I went to three high schools as a kid. My first high school wasn’t ideal, but it was notorious (at that time) for putting athletes into D1 schools like Texas, Miami, and Oklahoma State.
There were some good looking chicks there, some of whom were starting to warm up to me.
Right before the summer of my sophomore year, my mom told me that we’re moving in with her boyfriend and that they were probably getting married. I would have to move with her to Dallas.
There were only about two weeks left in school, and my pony league team was a game or three away from clinching our league title which to me was the only justification for being a platoon player. We’d already moved across town by the last game of the season. I spent all summer waiting for a trophy to be mailed to our new address (Spoiler alert: it never arrived).
My second high school was two bus rides away from our new place of residence. I enrolled using a friend of the family’s address because this DISD school was better funded and had a better baseball program than the one down the street from us. Their mascot was the Longhorns and all their school swag was based off of the University of Texas uniforms. The school was this old derelict set of buildings in the middle of North Dallas. Attending school there was like being an extra in a John Hughes film, except we had metal detectors that we had to pass through every morning before class.
As a high functioning autistic kid, I was very much out of place. The white kids were from old money families and wore sweaters around their waists and shoulders and were not very friendly. There were lots of other Black kids who bussed in from other parts of Dallas, some of them were cool, some of them not so much. I could never tell if their ragging on me came from a place of caring or abuse. But I remember that sometimes after lunch, I would look up from the bathroom mirror and see large groups of kids gathered at the door making fun of me because I was brushing my teeth.
My only friend was a skater kid from Texarkana who lived not too far from the school (by the Blockbuster music on Marsh Lane). He ended up being a real cool kid. His mom had gigantic boobs and his dad had a sweet entertainment room with a drum set and a bunch of Beatles posters. He and I only had PE together, the rest of the day I was on my own. There was a nerdy kid named Mike who I talked with in my debate class, but he was a 49ers fan, which to me was a non-starter. Despite our rapport, this was something neither he or I could get past.
There were some kids in my communication class who were fun, but by the time I’d gotten to know and like them, the semester was ending. I hated going to that school, hated waking up at 5:45 to catch the bus, and hated being at my new home with my soon to be stepfather and increasingly dismissive mother.
The only time I felt comfortable was when they were sleeping, at home. I didn’t realize how stressed I was until I started crying when my dad yelled at me during a driving lesson. One of the few things that he did right was offer me the chance to live with him and his family–my stepmother and their son–my half brother–9 years younger than me.
The only things that got me through that semester were the Spice and Playboy channel, MTV (specifically Beavis and Butthead) and the school library. Every free second that I had was spent in the school library using the microfiche machine where I would look up old Sports illustrated magazines and read them until I had to go back to class or my eyes started hurting.

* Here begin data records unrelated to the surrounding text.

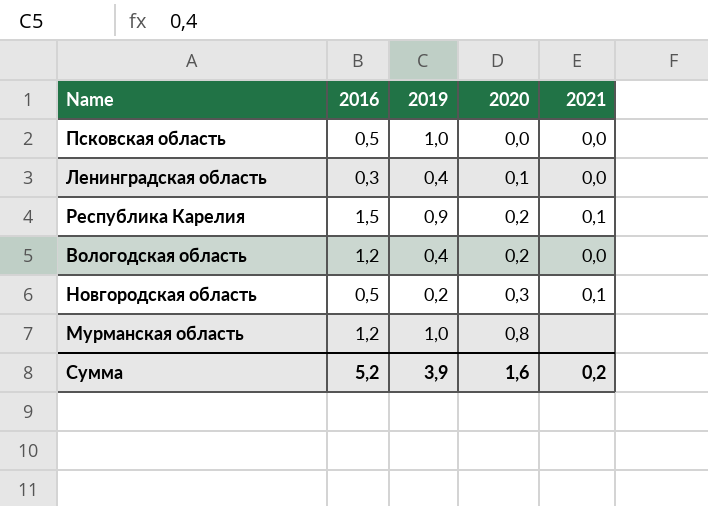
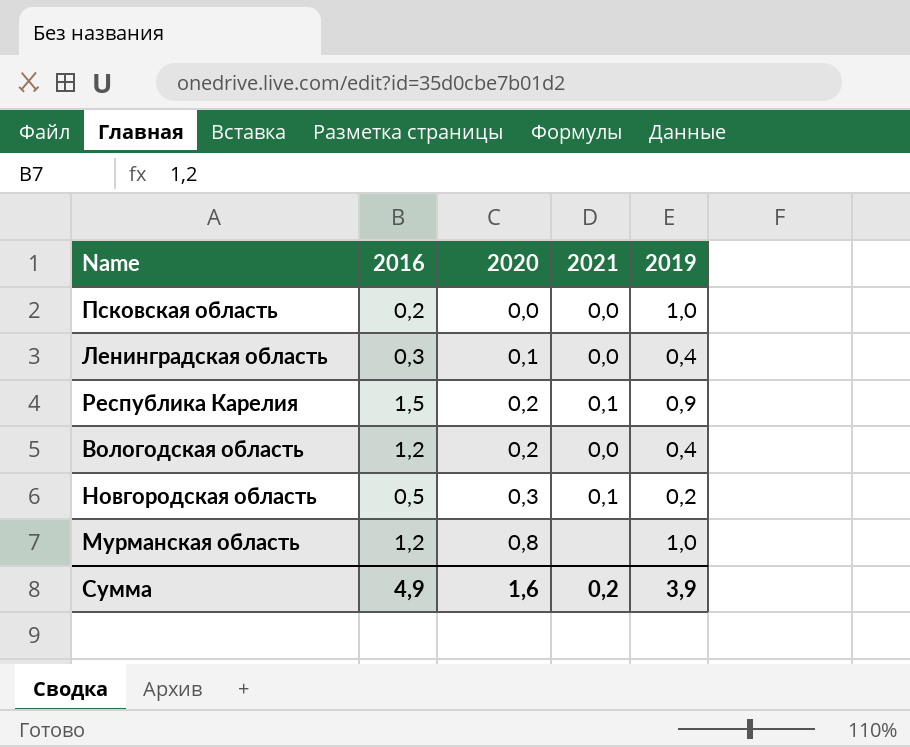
column 2019 | position: 3 -> 5
Псковская область | 2016: 0,5 -> 0,2
Сумма | 2016: 5,2 -> 4,9

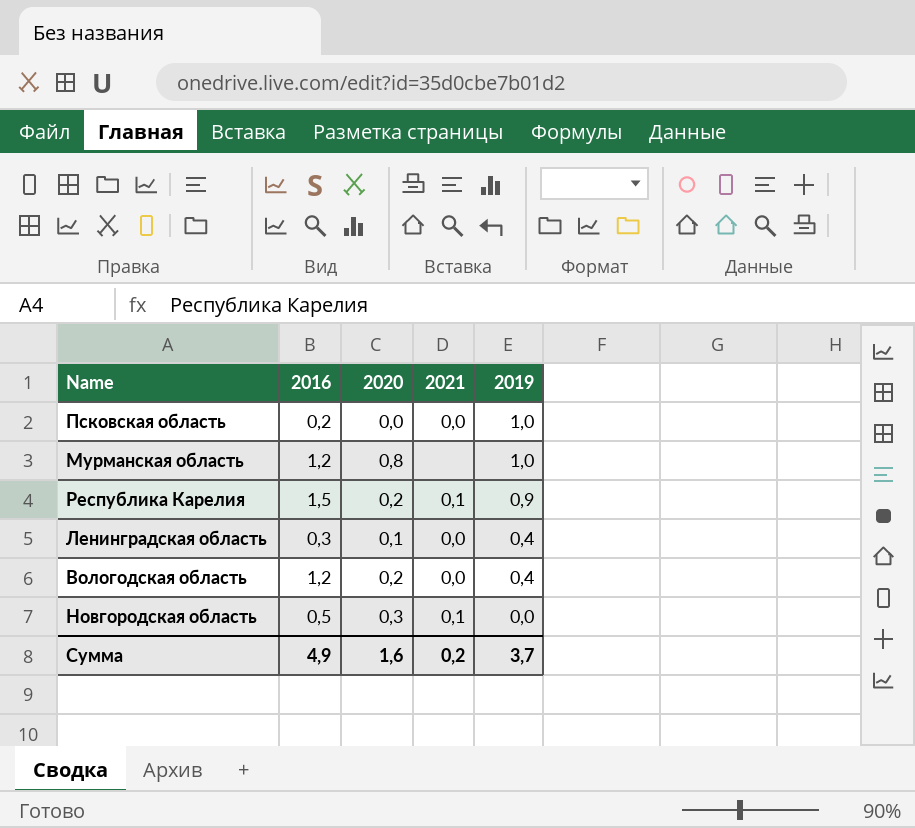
row order: 2020 ascending -> 2019 descending
Новгородская область | 2019: 0,2 -> 0,0
Сумма | 2019: 3,9 -> 3,7

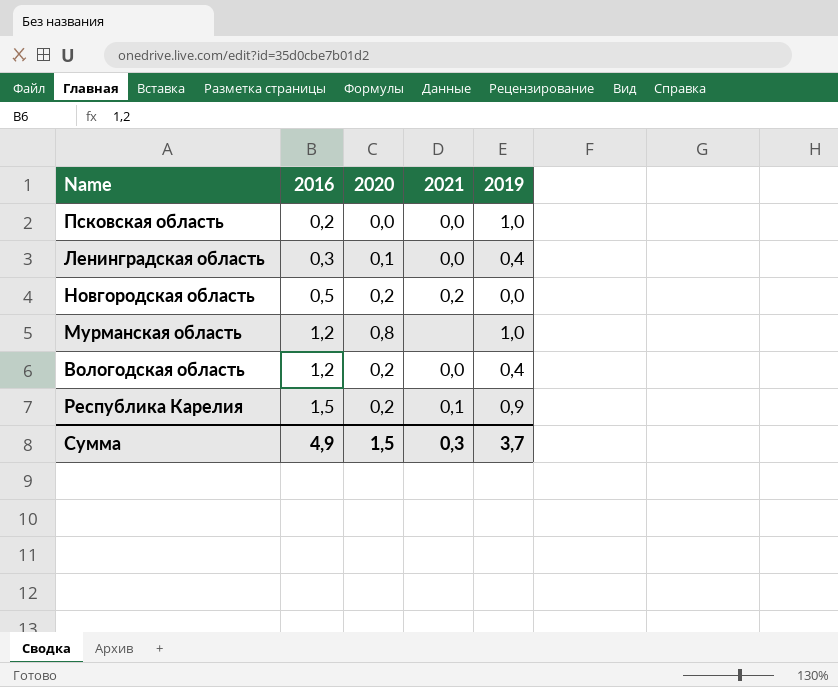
row order: 2019 descending -> 2016 ascending
Новгородская область | 2020: 0,3 -> 0,2
Новгородская область | 2021: 0,1 -> 0,2
Сумма | 2020: 1,6 -> 1,5
Сумма | 2021: 0,2 -> 0,3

I would look up old magazines as far back as the 80’s reading up on the Miami Hurricanes Football and Michigan Fab Five era basketball. My English teacher could tell I was catching hell in her class and she was gracious enough to let me leave class after I hurriedly finished our daily assignments (typically the first to turn stuff in).
Looking back, W.T. White wasn’t all that bad (there were worse public schools in the metroplex), but I don’t think I would’ve done well enough to stay academically eligible– even if I had made the baseball team. Algebra was busting my ass, and sometimes physical science, too. Funnily enough, the school that I graduated from was also the Longhorns, but their color scheme was more similar to Texas Tech (at that time). My dad lived out in the sticks (at that time) and this was one of two houses on his block. It wasn’t ideal, but I survived, and even managed to make some friends that I still have to this day.
Even though I would live with my dad for nearly 3 years, he and I never got as close as I’d hoped. We both remain mysteries to each other up to this very day. My mother’s boyfriend ended up being a lot cooler than I originally gave him credit for, but by the time I realized this, he’d died of Lou Gehrig’s Disease (the first of many major losses for my mother). I would suffer a great deal of hardships in the oncoming decades, but things were never as bad as when I was 15 years old, feeling like all the adults around me were idiots, feeling like I had no control over my life, and having no idea what to do about it.